Rights body says 77 people missing in Banjarmasin

BANJARMASIN, South Kalimantan (JP): Seventy-seven people are
still missing after the May 23 riot in the South Kalimantan
capital of Banjarmasin, the National Commission on Human Rights
announced yesterday.

When announcing the preliminary findings of its investigation
into the riot, commission secretary-general Baharuddin Lopa
confirmed the authorities' report that 123 people had died in the
riot.

Only three of the victims have been identified by relatives.
The burnt remains of the other 120 were buried Saturday near
Banjarmasin.

When asked what had happened to the 77 missing people, Lopa
said: "Security personnel are searching for them."

Tanjungpura military commander Maj. Gen. Namuri Anoem S. and
investigation team members Asmara Nababan, Sjamsudin, Soetandyo
and M. Salim also attended the press conference.

The riot began when supporters of the Moslem-based United
Development Party (PPP) fought supporters of Golkar, which was
holding its last round of campaigning in the city on May 23.

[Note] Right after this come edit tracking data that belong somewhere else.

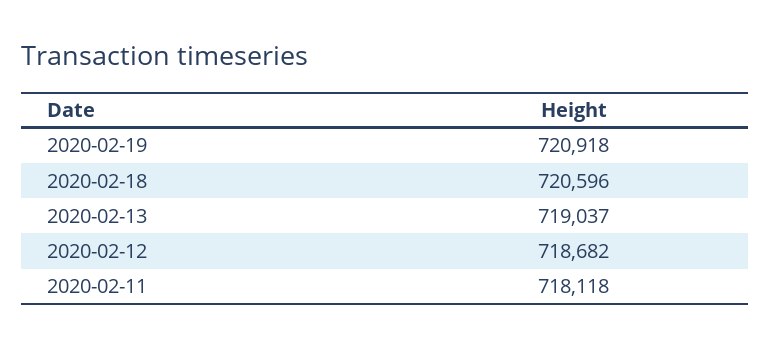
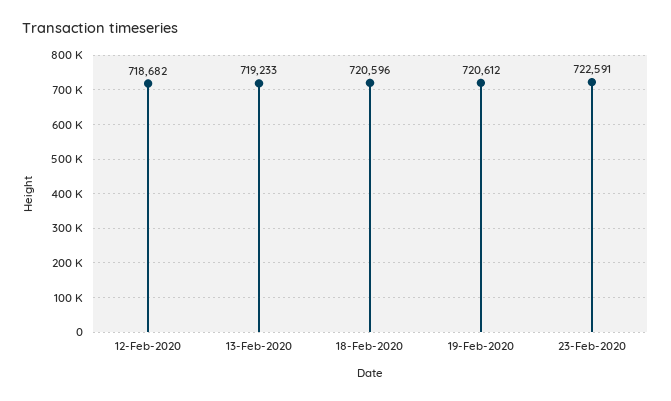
2020-02-19: 720918 -> 720612
2020-02-13: 719037 -> 719233
2020-02-11: 718118 -> none
23-Feb-2020: none -> 722591

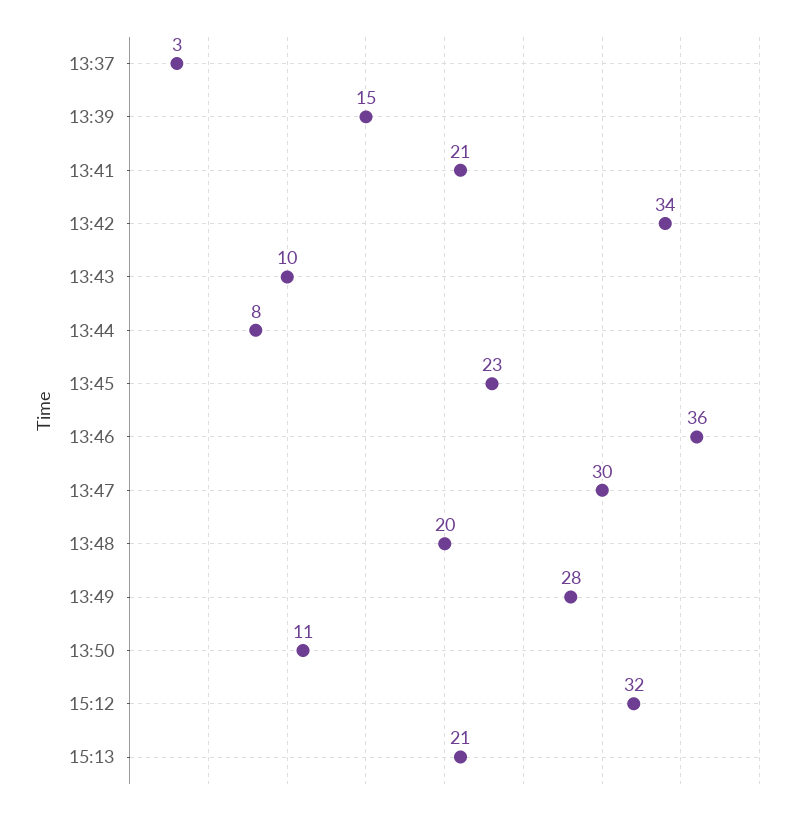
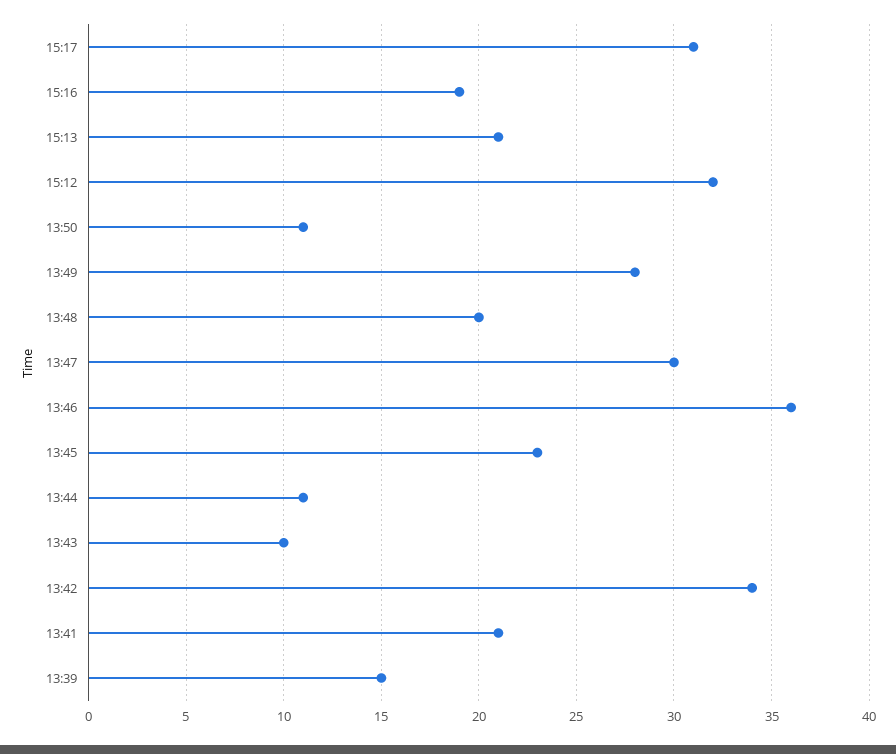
13:37: 3 -> none
13:44: 8 -> 11
15:17: none -> 31
15:16: none -> 19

The PPP supporters were reportedly angry because Golkar had
started campaigning before Moslems had finished their Friday
prayers.

Hundreds of houses, several shops, supermarkets, cinemas,
churches, hotels were vandalized or burned by rioters in what
residents called "eight hours of anarchy".

Security personnel, greatly outnumbered by the estimated
50,000 rioters, could do little to stop the riot until
reinforcements arrived from outside the province at about
midnight.

In the cleanup after the riot, Police discovered 123 charred
bodies, including 121 bodies on the second story of the town's
largest shopping center, Mitra Plaza.

Police said the 121 were looters who had been trapped by the
fire. The supermarket was reportedly closed soon after the riot
erupted at about 2 p.m. Rioters forced their way into the
building in the evening when the fire started

Lopa said the commission could not accept that all the victims
were looters, saying they might include people who had had no
intention of stealing from the shopping center.

"They might have been curious to know what was happening on
the second story but unfortunately could not escape," said Lopa.

Dismissing a rumor that security personnel had fired on the
crowd and then threw their bodies into the blaze, Lopa said the
team believed the crowd could not escape from Mitra Plaza's
second story because of a lack of oxygen and the difficulty of
finding an exit.

Lopa said there were human rights violations in the riot,
including violations of property rights and human dignity. But
the team could not yet say who was responsible for the
violations. He refused to say if the team could ever make such a
conclusion.

Lopa said the team had not found evidence that the riot was
racially or religiously motivated.

Of the 181 people arrested during and after the riot, only 83
suspects remained in custody, Lopa said.

The team urged police to be more careful about detaining
suspects since some of them might not have committed crimes in
the riot.

During its stay in Banjarmasin from Friday to Sunday, the team
met suspects, police, military, leaders of political
organizations, religious leaders, students of Lambung Mangkurat
University and reporters for the Banjarmasin Post local daily.